In the company of local historians, Billy Kay explores the Ayrshire of "ghaists an houlets", "witches and warlocks" and asks whether Poe's macabre imagination took fire in this cauldron of Scots Gothic. He speaks to Californian Poe enthusiast, Bob Brill who is writing a book about Poe in Ayrshire and fascinated by connections to the families of two other great Ayrshire writers, John Galt and Robert Burns. An Odyssey Production for Radio Scotland.




Six Nations Rugby
BBC One Scotland and BBC Radio Scotland


BBC Scotland will once again bring all the excitement of the RBS Six Nations Championship to Scottish viewers and listeners in the spring of 2008.


Scotland's home matches at Murrayfield are against France (February 3) and England (March 8) with the away fixtures in Wales (February 9), Ireland (February 23) and Italy (March 15).


There will be full live coverage and expert analysis of every Scotland game plus highlights and comment from all the other international matches.




BBC Radio 4


In this comedy by Colin Hough, middle-aged TV presenter Evelyn Sparkle is afraid of losing her job – and her husband – to a glamorous young co-presenter; but Eveyln's outlook changes when a handsome Frenchman enters her life.


Fifty-something Evelyn Sparkle spends her days working at a TV home shopping channel – alongside vacuous young co-presenter Tina Shine – flogging tat to a gullible public. Up in the gallery, Evelyn's husband, Geoff, directs the show. He's not only tired of his job; he's tired of Evie and has moved into a bachelor pad. He must be having an affair.

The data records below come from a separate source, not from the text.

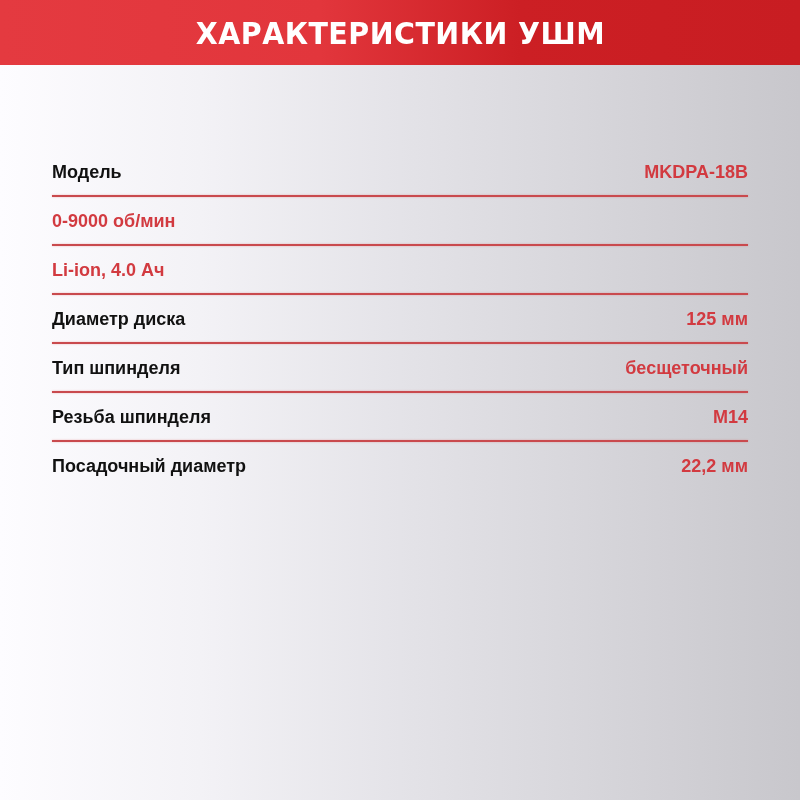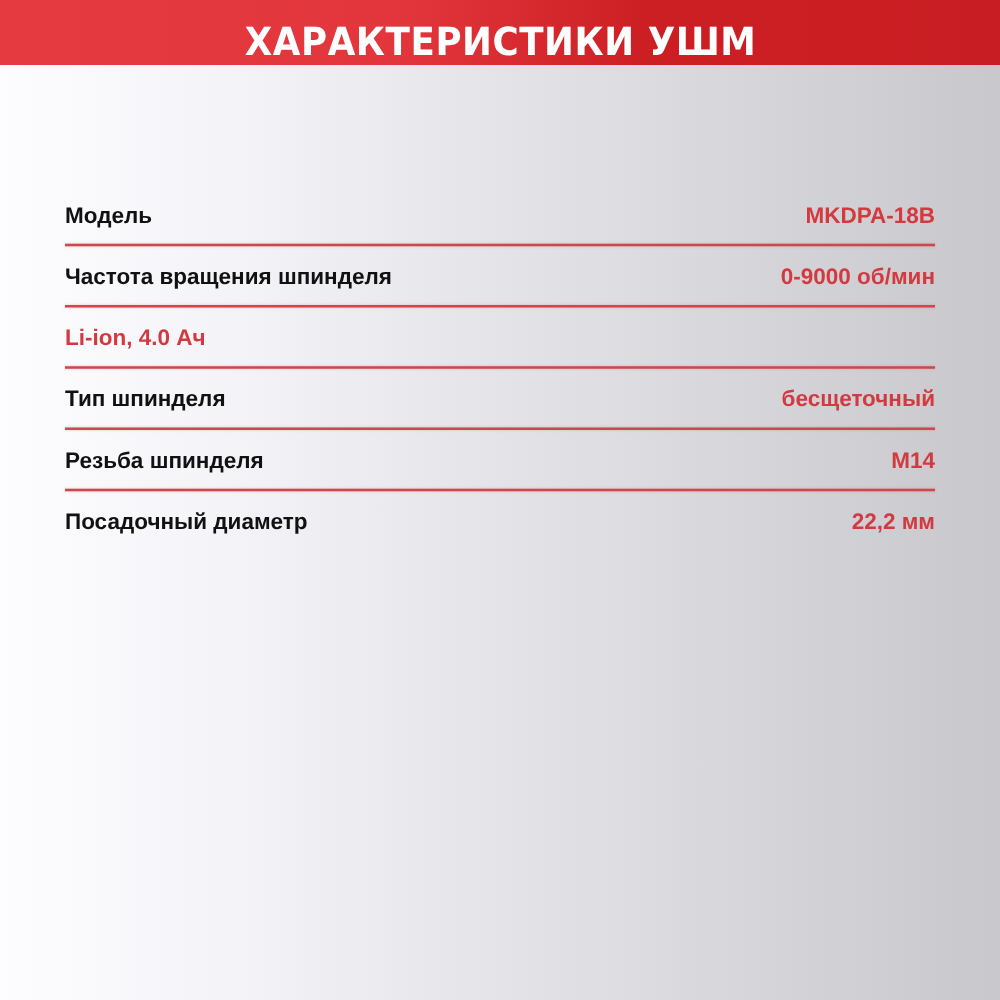"ХАРАКТЕРИСТИКИ УШМ" .banner { align-items: flex-end -> center; height: 52px -> 65px }
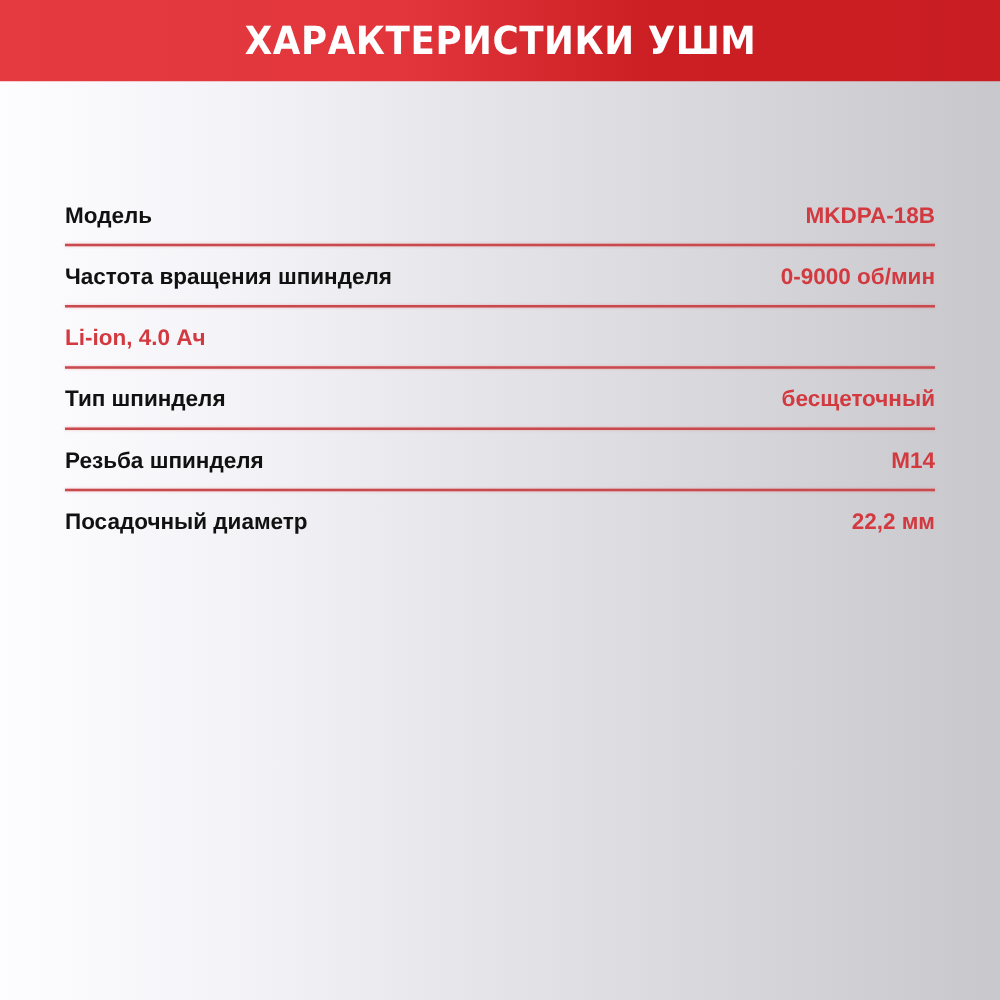"Частота вращения шпинделя" span.label { html: <span>Частота вращения шпинделя</span> -> none }
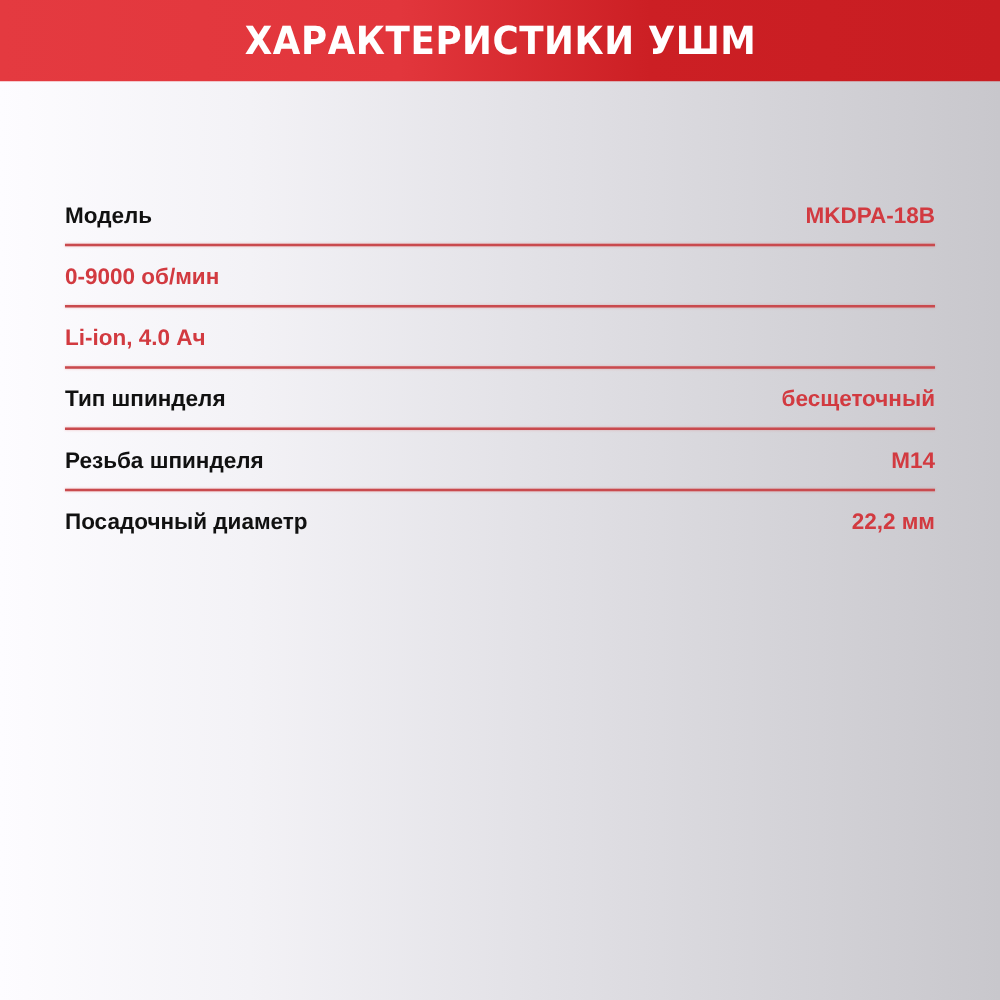"Диаметр диска" div.row { html: none -> <div> <span>Диаметр диска</span> <span>125 мм</span> <div></div> </div> }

In an effort to hang on to her husband – and her job – Evelyn herself contemplates plastic surgery. But before then Evie has a hormonally-induced breakdown, live on air. In the course of her recovery she encounters Michel, a mysterious young Frenchman, who encourages Evie to reevaluate her life, learn to love herself and stop being a victim of other people's casual cruelty.


Radio 4 Publicity


The Stanley Baxter Stories
BBC Radio Scotland


Stanley Baxter, one of Scotland's leading actors and comedians, draws on 70 years in showbusiness to tell a selection of delightful, seasonal comic tales.


He uses material which inspired Alex Mitchell's Parliamo Glasgow sketches and also his hilarious Glasgow Weekly News. "Wee stories from the Glasgow Police courts." The late Alex Mitchell was a long time script writer for Stanley Baxter; adapting some of the finest of the material he wrote for the legendary Parliamo Glasgow sketches, where an English professor introduces listeners to a crash course in the art of speaking Glaswegian.


Stanley will perform this newly-edited material for Radio Scotland over 50 years after it was first heard and celebrate the work of a Scottish genius of comedy writing. In the first of the stories, the Professor investigates the mysteries of a Glasgow Hogmanay.